"Hindi, Urdu and Bengali phrasebook" by Lonely Planet is really very helpful.
It is very informative, well organised, cheap and pocket size 304 page phrasebook for three big Indian languages - Hindi, Urdu and Bengali.
The great thing about this phrasebook is that it is very well organised and has easy to follow content page in the beginning.
There are scripts explained of every language and the phrases are in original script and English transliteration.
Hindi and Urdu - two sister languages are in one part of the phrasebook and Bengali makes another part.
Every part is devided into:
TOOLS(Script, pronunciation, grammar and basic vocabulary such as numbers and days of the week etc)
PRACTICAL (involves transport, directions, border crossing, accomodation, shopping, communications, money and banking, sightseeing, business, specific needs)
SOCIAL (meeting people, interests, feelings and opinions, going out, beliefs and cultural differences, outdoors)\
FOOD (eating out, self catering, vegetarian and special meals, culinary reader)
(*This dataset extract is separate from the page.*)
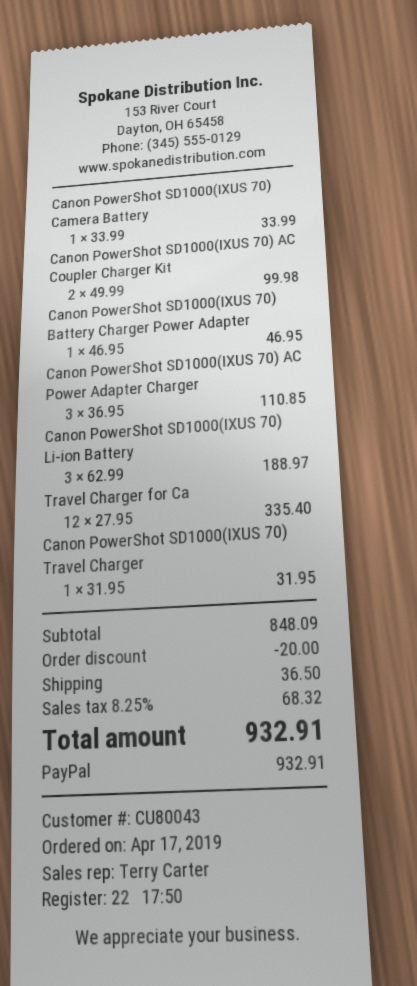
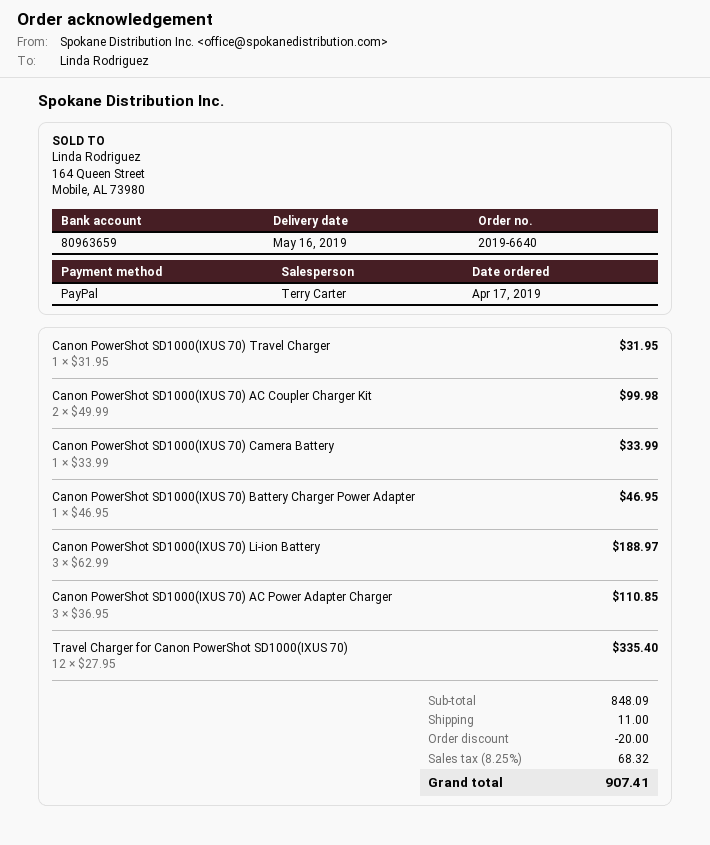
shipping: 36.50 -> 11.00
total: 932.91 -> 907.41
SAFE TRAVEL ( emergencies and health)
DICTIONARIES (English - Hindi/Urdu and Hindi - English and Urdu - English)
The Bengali part of the phrasebook is analogical to Hindi/Urdu part.
The book has emergency and important phrases written on the inside part of its cover, it has small maps on its pages to show where the languages are spoken.
I haven't used the Bengali part yet but I think that Hindi and Urdu phrases written side by side (Hindi in Devanagari script and Urdu in Persian script) can be a bit confusing so it can take time to get used to it.
However I would agree that Lonely Planet is the best phrasebook brand you could possibly find and I think that's correct because these phrasebooks are of a rather good quality. I still use my Hindi phrasebook to learn the basic phrases in different life situations (we are still in India). I would definitely recommend it but, of course, it's only a phrasebook and we shouldn't expect a full language course from it. For that purpose, I would recommend Hindi books by Rupert Snell.